Sep 14, 2011

USAF Chief Affirms No Religious Test Policy for Military

 Clause 3, Article 6 of the U.S. Constitution

In the wake of an exclusive report in Truthout [Leopold] last July revealing that for two decades the Air Force used Bible passages, religious imagery and NAZI citations to instruct nuclear missile officers on the morality of launching nuclear weapons, Air Force Chief of Staff Gen. Norton A. Schwartz issued a policy memorandum sent Tuesday to all major commands that affirms the No Establishment Clause, the Free Exercise Clause of the First Amendment, as well as Clause 3, Article 6 of the U.S. Constitution specifically prohibiting a religious test for public office and trust.

The policy is a victory against the efforts of a pervasive force in the military, political-religious dominionism, a Chistitian nationalist movement seeking to institute its version of authoritarian Christianity, that endorses theocratic visions of "biblical law," codified in major spheres of American society, most troubling in the U.S. military."

Mikey Weinstein, the President and Founder of the Military Religious Freedom Foundation that works to ensure religious freedom for all U.S. service members broke the story with writer, Jason Leopold, with a religiously-oriented PowerPoint training presentation and Air Force documents obtained under the Freedom of Information Act (FOIA).

Weinstein, perhaps dominionism's most visible enemy for his dedication to civil rights and pluralism, is known as the "constitutional conscience of the U.S. military," and is recognized as the MRFF site notes as "the undisputed leader of the national movement to restore the obliterated wall separating church and state in the most technologically lethal organization ever created by humankind: the United States armed forces," a designation that brings his family, friends and Weinstein routine death threats, or mundanely prayers that he be killed or consigned to hell.

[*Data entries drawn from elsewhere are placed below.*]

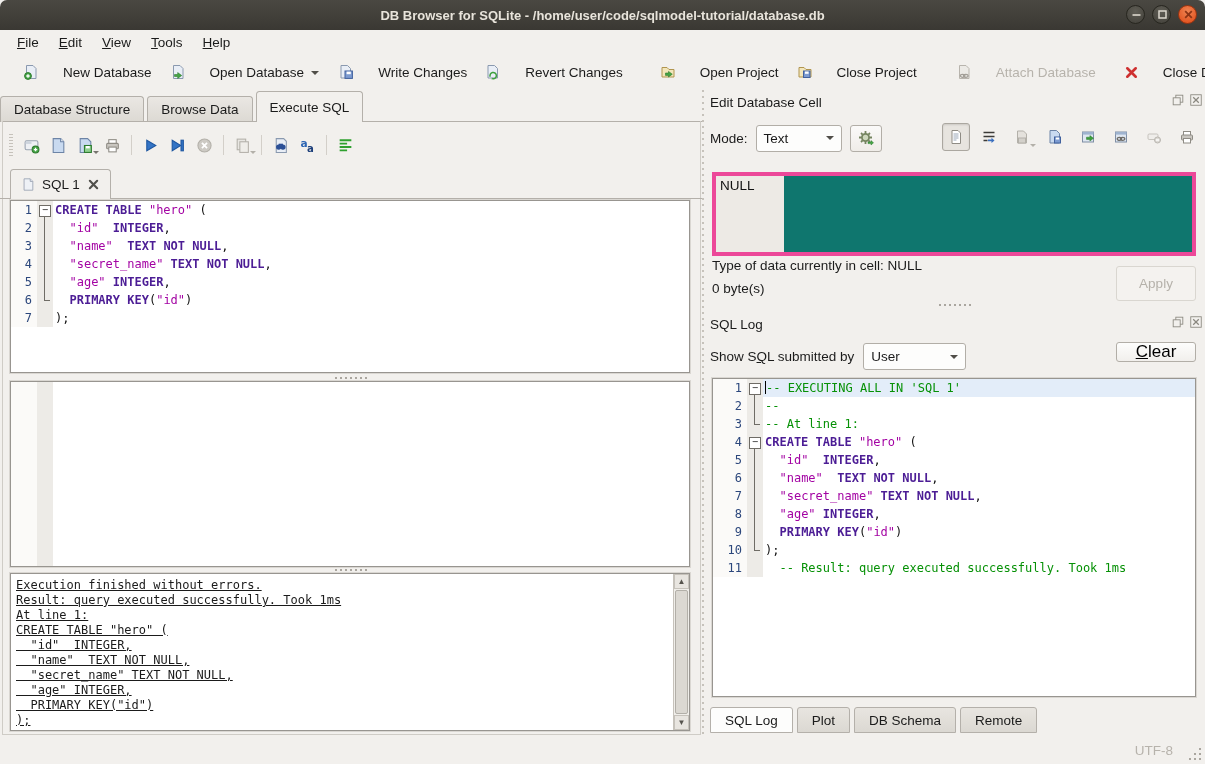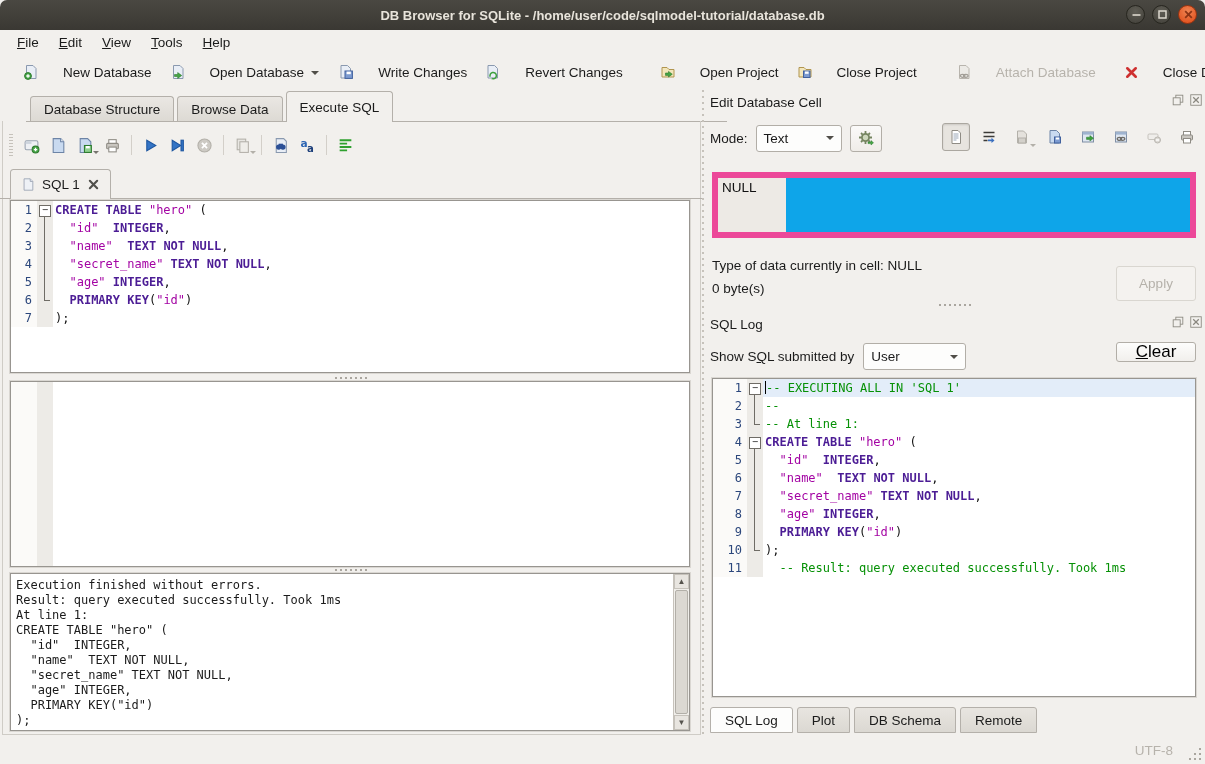"Database Structure" .main-tabs { margin-left: 24px -> none; padding-left: 6px -> 0 }
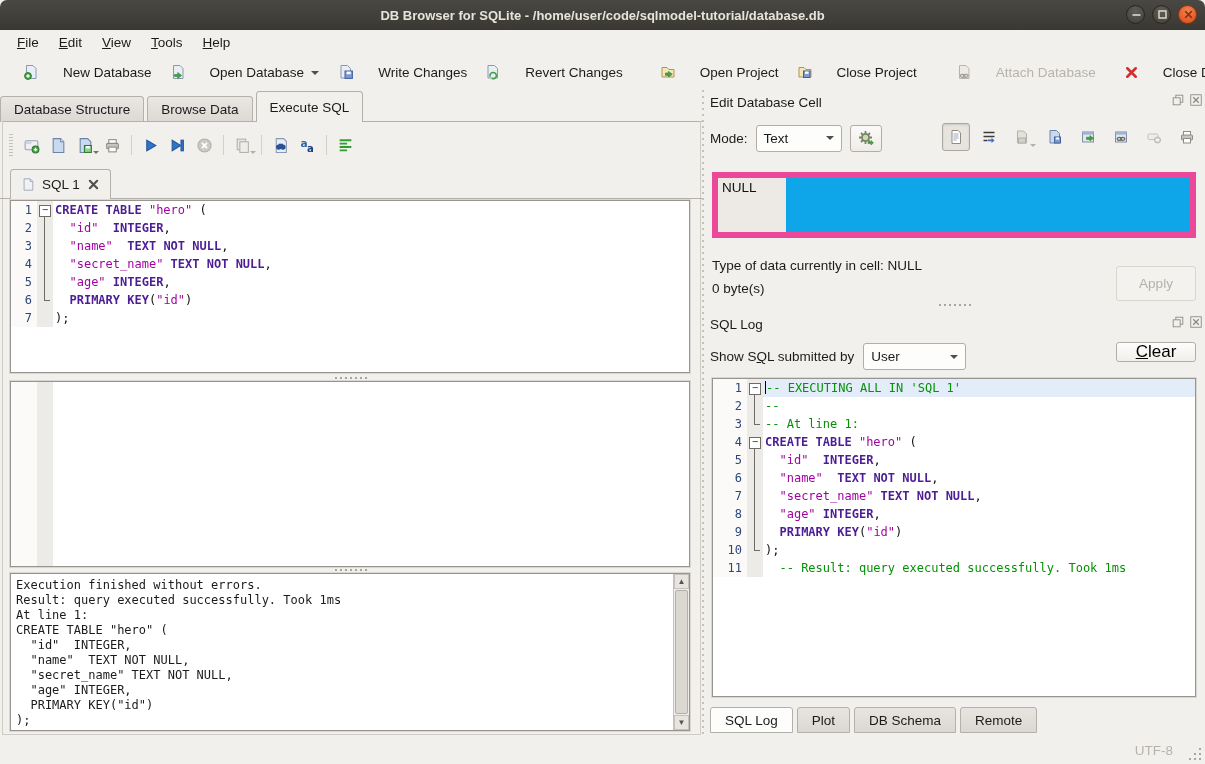"NULL" .cell-edit { background: #0ea5e9 -> #0f766e; border: 6px solid #ec4899 -> 4px solid #ec4899; height: 66px -> 84px }
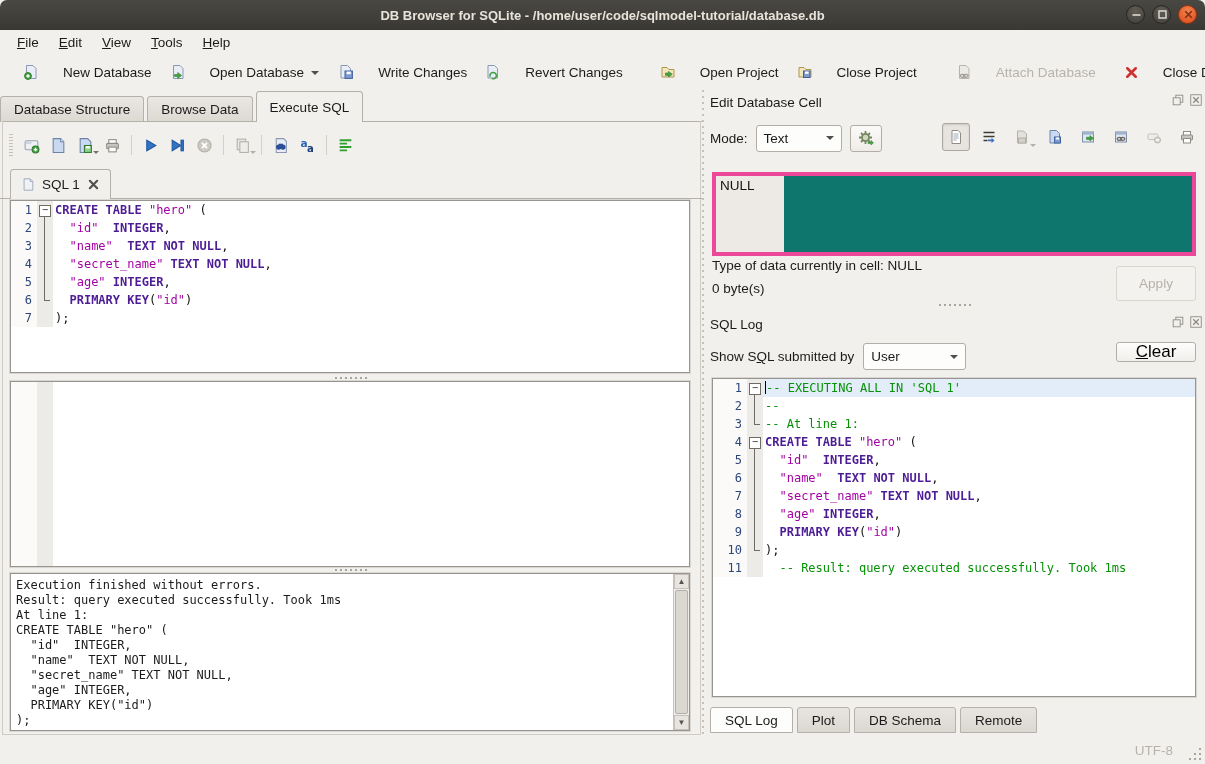"Execution finished without errors." .res-lines { text-decoration: none -> underline }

Weinstein reacted to Gen. Schwartz' memorandum, "Maintaining Government Neutrality Regarding Religion" with the following statement:
General Schwartz deserves significant kudos and comprehensive congratulations for being THE most senior Pentagon official to date to ever send this strong a mandate of Constitutional religious compliance to our United States armed forces members. While MRFF wishes that such a letter had been sent by the Chief of Staff of the Air Force a very long time ago, the old adage 'better late than never' most certainly applies. While this letter may not be a home run, it is a damn good line drive single to potentially start a rally of Constitutional religious freedom compliance, which has been scandalously lacking in the entire Defense Department for decades. Gen. Schwartz has the U.S. Air Force at least now 'talking the talk.' Whether the USAF can 'walk the walk' will depend upon many factors, not the least of which is whether ANYONE in the Air Force is EVER punished for violating its clear mandates of Constitutional recognition for BOTH the No Establishment Clause and the Free Exercise Clause of the Bill of Rights' First Amendment. To that end, we must all remember that while the First Commandment says, 'You can't have any other Gods before Me,' the First Amendment says, 'Oh yes you can!'
Below is the text of Gen. Schwartz' memorandum.


1670 Air Force Pentagon
Washington, DC 20330-1670

SUBJECT: Maintaining Government Neutrality Regarding Religion

Leaders at all levels must balance Constitutional protections for an individual’s free exercise of religion or other personal beliefs and its prohibition against governmental establishment of religion. For example, they must avoid the actual or apparent use of their position to promote their personal religious beliefs to their subordinates or to extend preferential treatment for any religion. Commanders or supervisors who engage in such behavior may cause members to doubt their impartiality and objectivity. The potential result is a degradation of the unit’s morale, good order, and discipline.

Chaplain Corps programs, including activities such as religious studies, faith sharing, and prayer meetings, are vital to commanders’ support of individual Airmen’s needs and provide opportunities for the free exercise of religion. Although commanders are responsible for these programs they must refrain from appearing to officially endorse religion generally or any particular religion. Therefore, I expect chaplains, not commanders, to notify Airmen of Chaplain Corps programs.

Our chaplains are trained to provide advice to leadership on matters related to the free exercise of religion and to help commanders care for all of their people, regardless of their beliefs. If you have concerns involving the preservation of government neutrality regarding religious beliefs, consult with your chaplain and staff judge advocate before you act.